A Pise, un penchant contesté pour les activités militaires

Publié le 14 octobre 2022
Au nord de Pise, dans le parc naturel de San Rossore, un projet de base militaire suscite de nombreuses contestations. La région abrite déjà Camp Darby - la plus grande base logistique de l'armée américaine en Europe. Depuis 2008, l'aéroport militaire de la ville est aussi la principale base opérationnelle de l'armée de l'air italienne.

Texte de Dario Antonelli, édité par Giacomo Sini


«Le gouvernement veut faire de Pise un centre de guerre, nous sommes ici pour nous y opposer». Le chant des cigales ne couvre pas la voix amplifiée. Sous les grands pins de Coltano, plus d’une centaine de personnes sont réunies pour l’assemblée tenue par le mouvement No Base.

Il n’y a que vingt-sept kilomètres entre la mer d’Ardenza, au sud de Livourne, et l’extrémité nord de la ville de Pise. Entre pinèdes et champs, le long de la route nationale Aurelia, des clôtures de barbelés délimitent Camp Darby – la plus grande base logistique de l’armée américaine en Europe – et l’aéroport militaire de Pise, principale base opérationnelle de l’armée de l’air italienne depuis 2008.

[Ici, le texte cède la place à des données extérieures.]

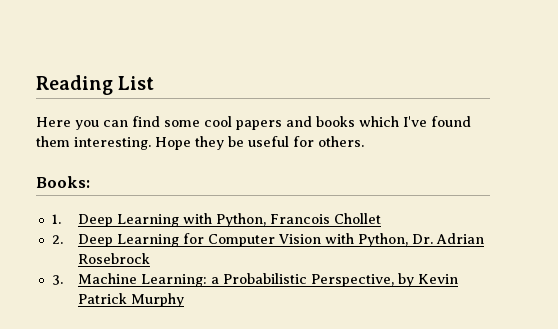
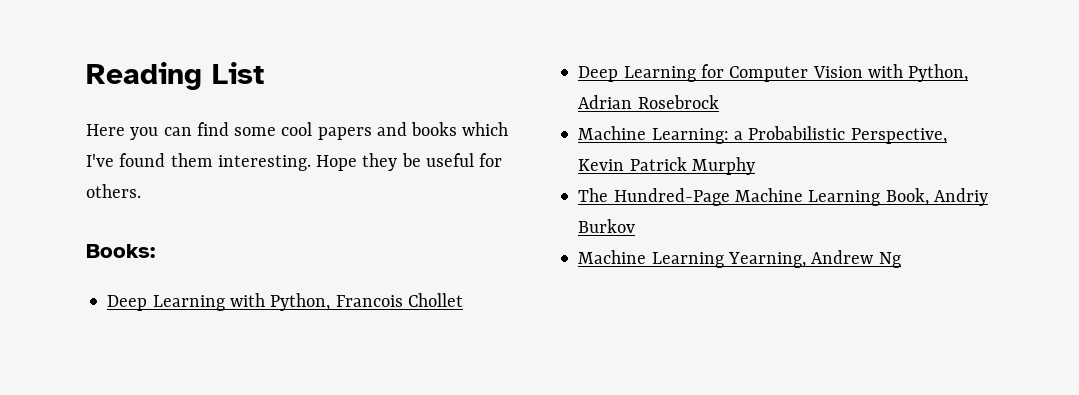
[51,214,61,224] 1. -> (155, 251) none
[51,235,63,244] 2. -> (463, 300) none
[412,234,434,244] Dr. -> (969, 73) none
[51,275,63,285] 3. -> (719, 102) none
[398,273,415,287] by -> (947, 136) none
(185, 300) none -> [578,188,988,206] [578,219,636,233] [578,250,901,268] // The Hundred-Page Machine Learning Book, Andriy Burkov // Machine Learning Yearning, Andrew Ng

A l’ombre de la célèbre tour penchée, visitée par des centaines de milliers de touristes chaque année, la présence d’installations militaires a toujours été importante, mais elle s’est accrue ces dernières années. En mars, l’opposition de gauche au conseil municipal de Pise – Diritti in Comune – a attiré l’attention sur une mesure gouvernementale finançant la construction d’une nouvelle grande base militaire à Coltano, un endroit situé dans la campagne asséchée aux abords de la ville. Un nouveau complexe pour les forces spéciales des carabiniers, Tuscania et Gruppi d’intervento Speciale – Groupe d’intervention spéciale, ainsi qu’un centre canin K-9. 

En décembre 2019, le Parlement avait déjà engagé le gouvernement dans cette direction, mais les rumeurs étaient restées enfouies dans les dossiers. Gianluca Rizzo, président de la Commission de la défense à la Chambre des députés, a qualifié le projet de «nécessaire» pour trouver un «nouvel emplacement mieux adapté à la disponibilité opérationnelle requise pour les tâches délicates assignées». Le premier plan de faisabilité, rédigé par les carabiniers en juillet 2019, estimait à 190 millions d’euros le coût des travaux et identifiait une superficie de 73 hectares pour la nouvelle base. Le tout dans le parc naturel de San Rossore, qui protège l’écosystème local caractérisé par des zones humides fragiles.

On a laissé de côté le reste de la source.